The Business Cycle, RIP?

Robert Samuelson at WaPo writes:
The business cycle, RIP?...

The Great Recession has inflicted enduring economic damage. Business investment has lagged; many workers have dropped out of the labor force. By early 2014, calculates the BIS, U.S. gross domestic product — the economy’s output — was 13 percent below where it would have been if pre-crisis growth trends had continued. In Britain, the gap was 19 percent; in France, 12 percent; even Germany had a shortfall, 3 percent. 
Conventional business-cycle analysis didn’t anticipate these steep losses. It also missed other features of the post-crisis economy. Unlike earlier recessions, countercyclical policies — especially low interest rates by the Fed and other government central banks — have only modestly helped recovery. Low rates fail if borrowers don’t want to borrow or lenders don’t want to lend...  The many failures of economics before, during and after the financial crisis have left an intellectual vacuum. There’s a scramble for policy ideas.
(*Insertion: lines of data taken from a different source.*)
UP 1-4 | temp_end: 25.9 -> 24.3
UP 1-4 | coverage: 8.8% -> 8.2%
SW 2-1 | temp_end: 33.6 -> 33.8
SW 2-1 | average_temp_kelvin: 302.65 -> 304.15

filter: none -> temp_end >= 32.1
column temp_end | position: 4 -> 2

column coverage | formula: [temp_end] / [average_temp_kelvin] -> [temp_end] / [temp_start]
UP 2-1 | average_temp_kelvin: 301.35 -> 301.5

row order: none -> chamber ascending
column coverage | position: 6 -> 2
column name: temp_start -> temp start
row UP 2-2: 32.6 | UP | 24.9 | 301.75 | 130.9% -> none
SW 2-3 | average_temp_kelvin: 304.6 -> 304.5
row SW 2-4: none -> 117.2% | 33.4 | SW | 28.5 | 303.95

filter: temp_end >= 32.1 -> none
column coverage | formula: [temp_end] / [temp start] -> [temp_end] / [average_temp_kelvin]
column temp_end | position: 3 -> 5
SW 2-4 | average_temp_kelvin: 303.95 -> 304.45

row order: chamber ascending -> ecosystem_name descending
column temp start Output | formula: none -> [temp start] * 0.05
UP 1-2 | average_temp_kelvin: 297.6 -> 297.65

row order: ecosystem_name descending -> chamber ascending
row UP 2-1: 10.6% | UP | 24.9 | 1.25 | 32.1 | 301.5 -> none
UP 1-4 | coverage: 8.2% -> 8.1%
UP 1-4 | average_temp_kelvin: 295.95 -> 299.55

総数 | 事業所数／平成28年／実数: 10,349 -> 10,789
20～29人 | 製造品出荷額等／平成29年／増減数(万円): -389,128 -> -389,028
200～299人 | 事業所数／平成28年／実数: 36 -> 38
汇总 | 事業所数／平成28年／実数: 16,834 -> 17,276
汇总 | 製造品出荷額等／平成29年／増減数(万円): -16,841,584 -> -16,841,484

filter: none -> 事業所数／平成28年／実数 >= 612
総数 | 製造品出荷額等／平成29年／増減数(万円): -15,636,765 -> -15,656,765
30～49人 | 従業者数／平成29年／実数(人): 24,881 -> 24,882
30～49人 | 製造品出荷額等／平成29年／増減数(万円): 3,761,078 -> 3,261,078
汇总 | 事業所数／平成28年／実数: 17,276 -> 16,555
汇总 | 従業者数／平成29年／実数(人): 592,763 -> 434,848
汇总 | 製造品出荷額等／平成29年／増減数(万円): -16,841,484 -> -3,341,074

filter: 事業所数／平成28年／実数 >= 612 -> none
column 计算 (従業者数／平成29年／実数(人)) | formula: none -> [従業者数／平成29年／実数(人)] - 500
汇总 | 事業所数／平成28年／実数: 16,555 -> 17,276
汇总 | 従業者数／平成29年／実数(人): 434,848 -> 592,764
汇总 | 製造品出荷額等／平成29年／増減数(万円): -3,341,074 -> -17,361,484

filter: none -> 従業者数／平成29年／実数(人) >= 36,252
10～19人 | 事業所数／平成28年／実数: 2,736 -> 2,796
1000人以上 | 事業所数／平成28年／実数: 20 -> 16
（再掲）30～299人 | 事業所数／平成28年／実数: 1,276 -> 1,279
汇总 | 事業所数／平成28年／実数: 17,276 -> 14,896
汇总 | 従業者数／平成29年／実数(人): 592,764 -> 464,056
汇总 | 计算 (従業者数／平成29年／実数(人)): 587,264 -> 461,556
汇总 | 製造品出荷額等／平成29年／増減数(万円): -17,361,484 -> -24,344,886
There is nothing about the Great Recession that could not be explained by Austrian School business cycle theory.

I just sent a copy of The Fed Flunks, which includes a chapter detailing my real time warnings about the developing financial crisis of 2008, and also a copy of Austrian School Business Cycle Theory by Murray Rothbard, which explains the theory I used to forecast the 2008 financial crisis. In the book, Rothbard also discusses the strengths of Austrian theory versus other business cycle theories, and discusses the problems with government actions that attempt to resolve a business cycle crisis.

No one who fully understands Austrian business cycle theory could observe the current Fed money printing activities, and its impact on the economy, and declare the business cycle or correct business cycle theory dead.